DATA:
■ ■ ■ ■

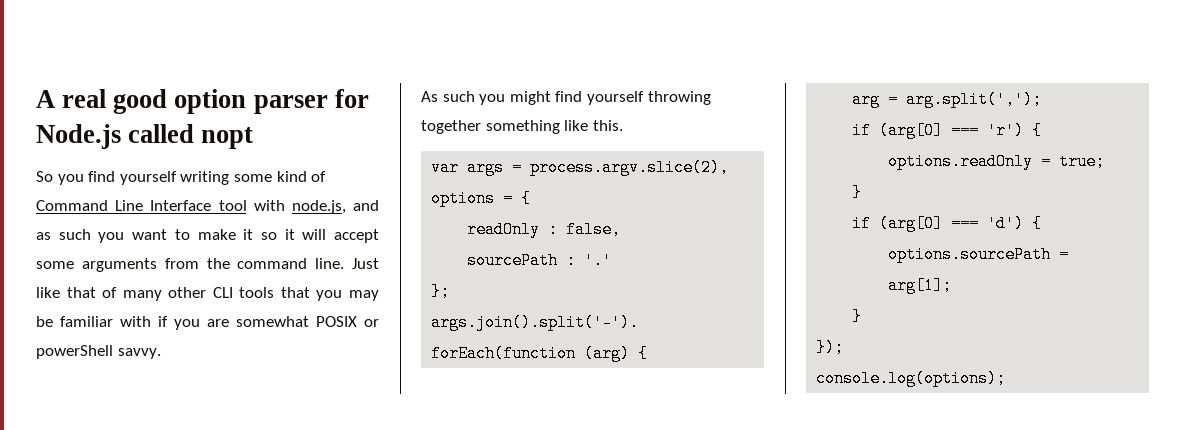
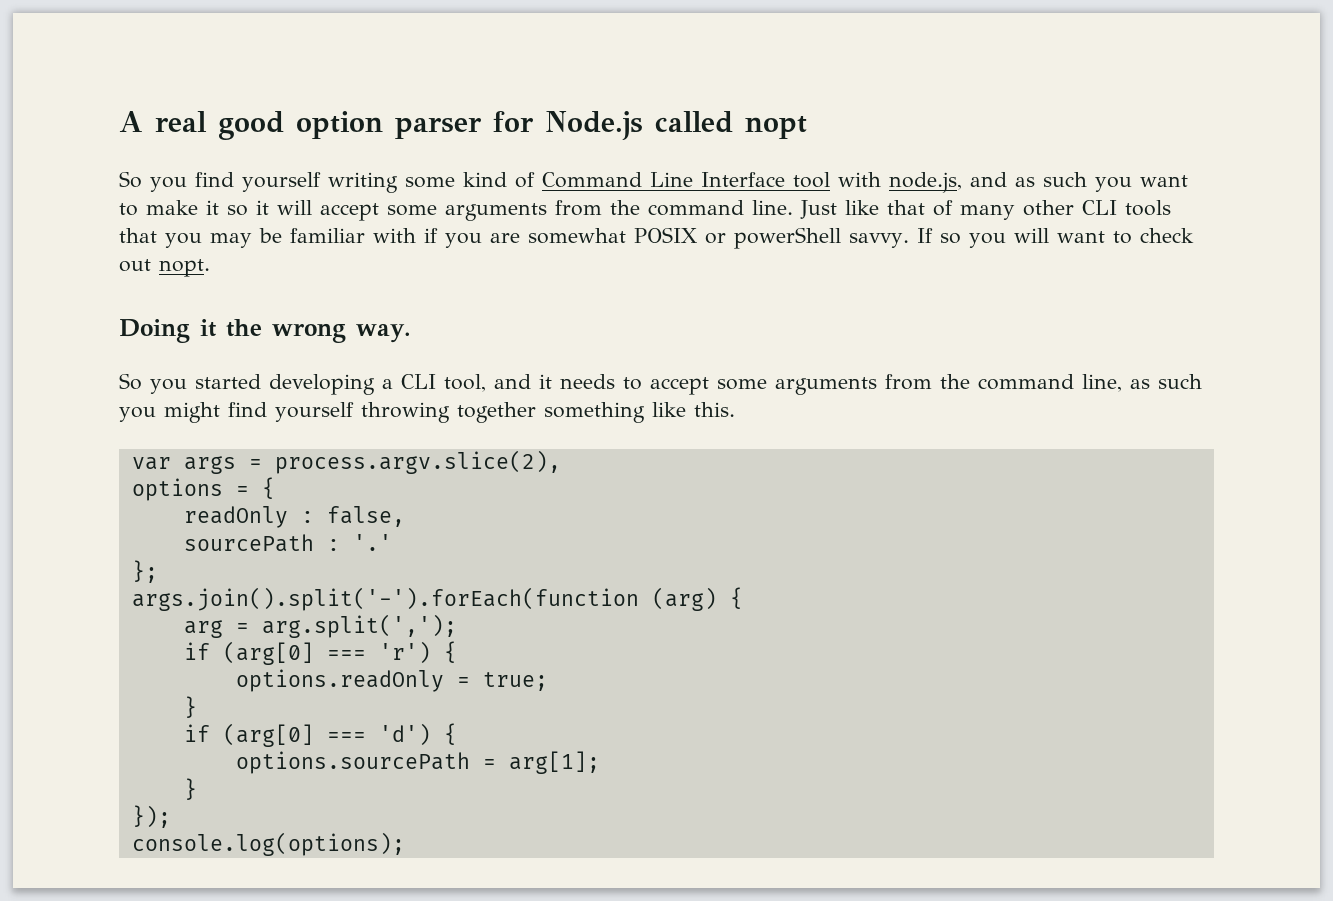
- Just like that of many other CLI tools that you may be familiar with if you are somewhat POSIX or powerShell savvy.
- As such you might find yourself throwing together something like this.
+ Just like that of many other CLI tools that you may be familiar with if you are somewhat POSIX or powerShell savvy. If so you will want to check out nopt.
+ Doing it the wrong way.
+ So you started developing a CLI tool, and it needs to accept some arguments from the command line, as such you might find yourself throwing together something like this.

■ ■ ■ ■

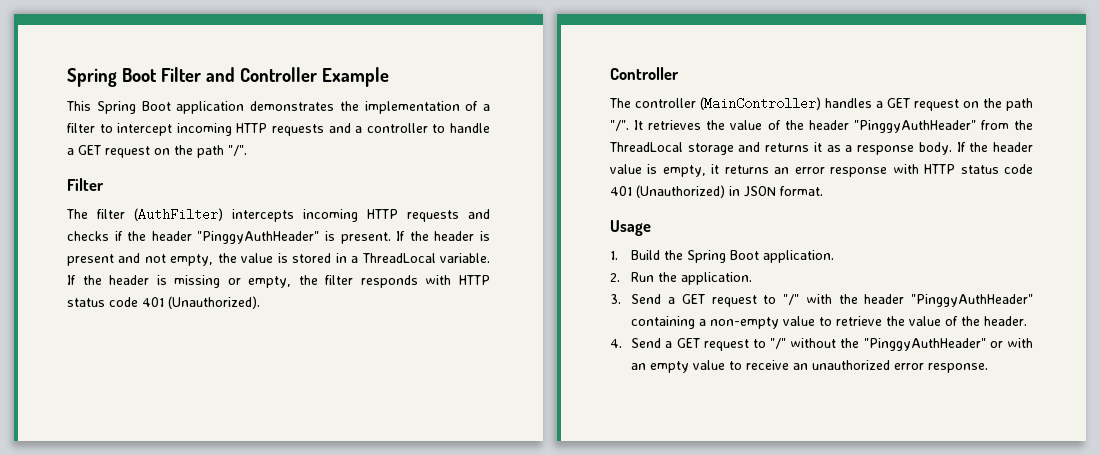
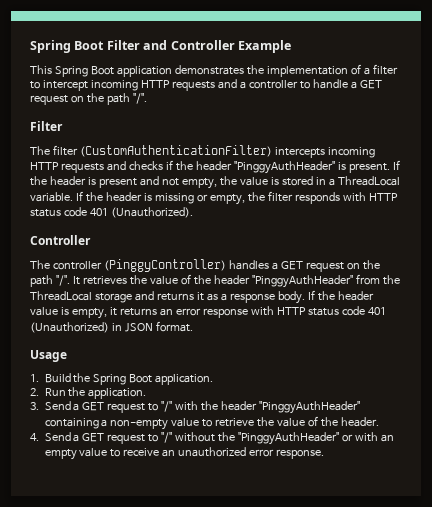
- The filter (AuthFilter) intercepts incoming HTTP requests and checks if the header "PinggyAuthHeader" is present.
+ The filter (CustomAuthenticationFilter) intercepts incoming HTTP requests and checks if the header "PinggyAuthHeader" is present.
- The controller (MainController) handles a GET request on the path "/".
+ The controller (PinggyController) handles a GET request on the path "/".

■ ■ ■ ■

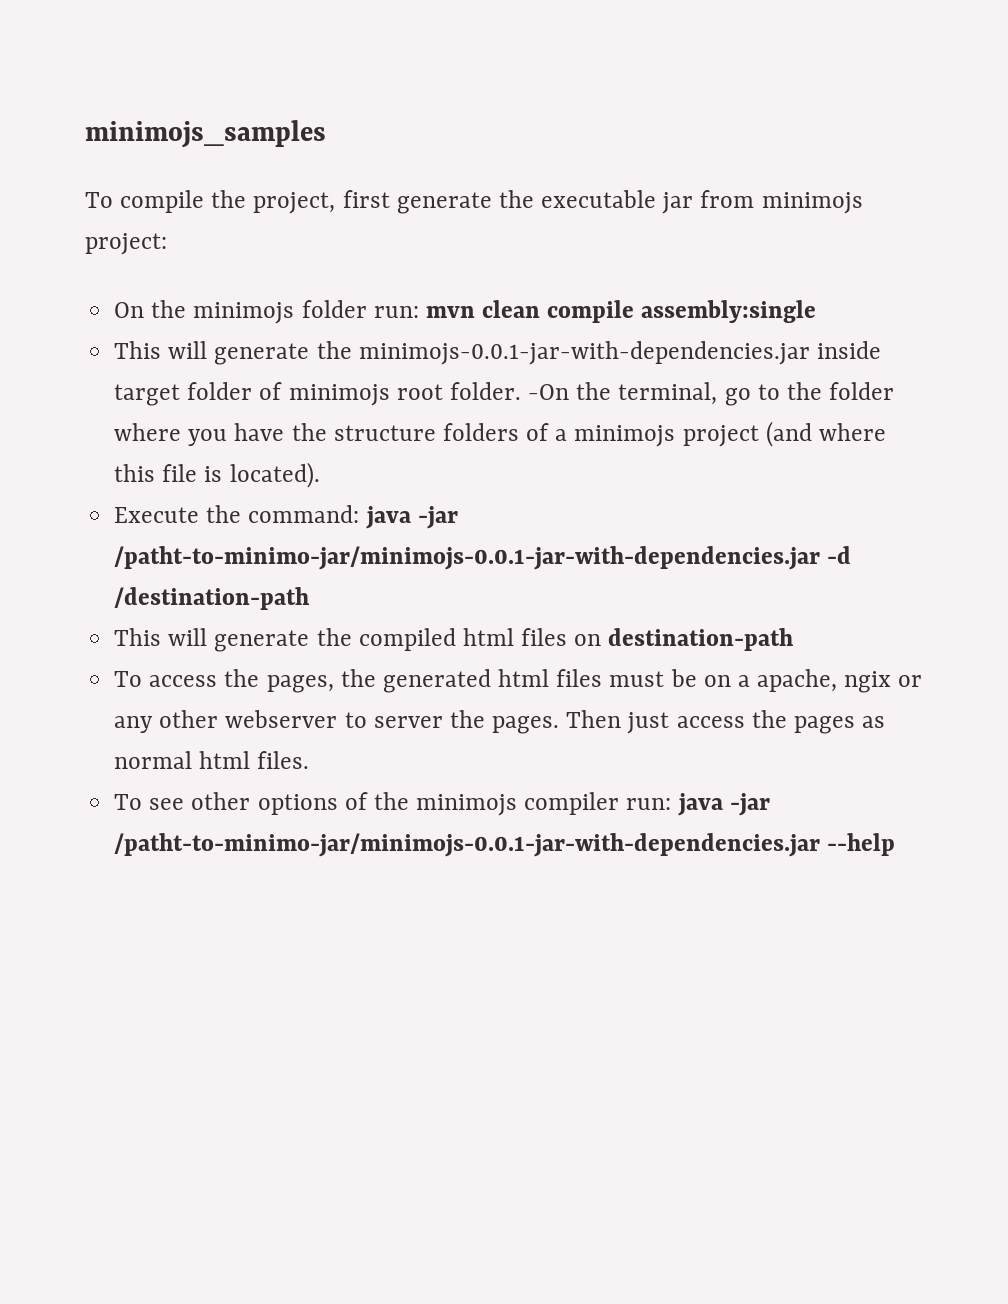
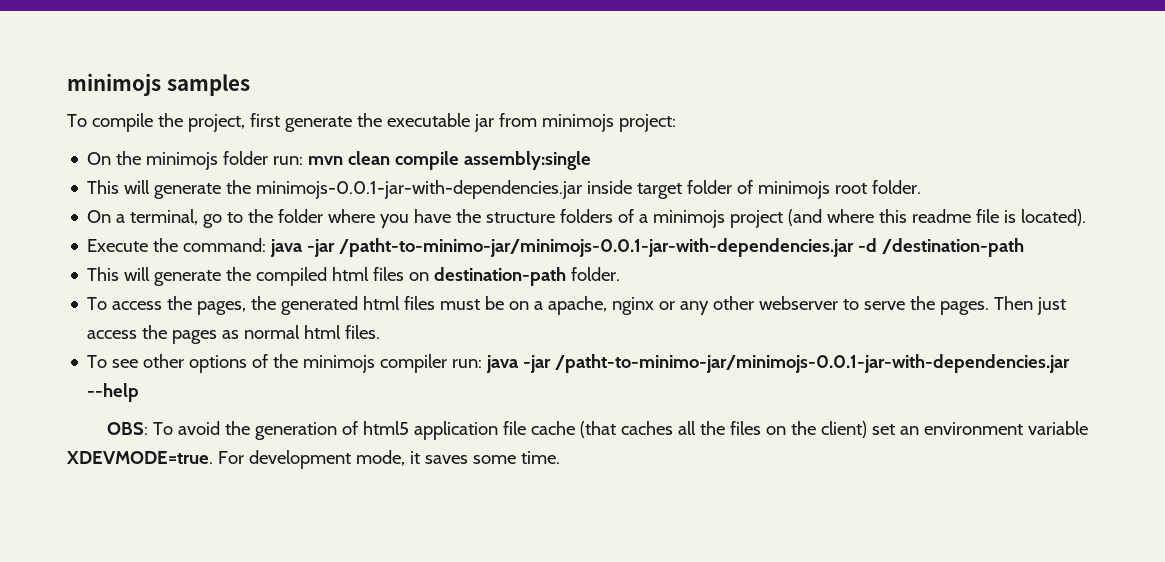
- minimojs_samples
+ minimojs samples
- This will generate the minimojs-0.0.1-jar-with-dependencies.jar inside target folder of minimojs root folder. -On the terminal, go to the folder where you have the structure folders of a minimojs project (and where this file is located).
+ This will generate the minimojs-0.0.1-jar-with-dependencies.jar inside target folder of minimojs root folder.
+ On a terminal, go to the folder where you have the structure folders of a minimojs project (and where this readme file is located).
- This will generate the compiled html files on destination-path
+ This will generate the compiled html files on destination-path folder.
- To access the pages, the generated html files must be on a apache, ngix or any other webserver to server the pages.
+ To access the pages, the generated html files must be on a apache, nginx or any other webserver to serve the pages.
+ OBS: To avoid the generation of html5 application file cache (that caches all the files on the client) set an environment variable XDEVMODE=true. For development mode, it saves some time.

■ ■ ■ ■

Copy out the lines of the records above in which the string "many" appears.

YOUR RESPONSE:
- Just like that of many other CLI tools that you may be familiar with if you are somewhat POSIX or powerShell savvy.
+ Just like that of many other CLI tools that you may be familiar with if you are somewhat POSIX or powerShell savvy. If so you will want to check out nopt.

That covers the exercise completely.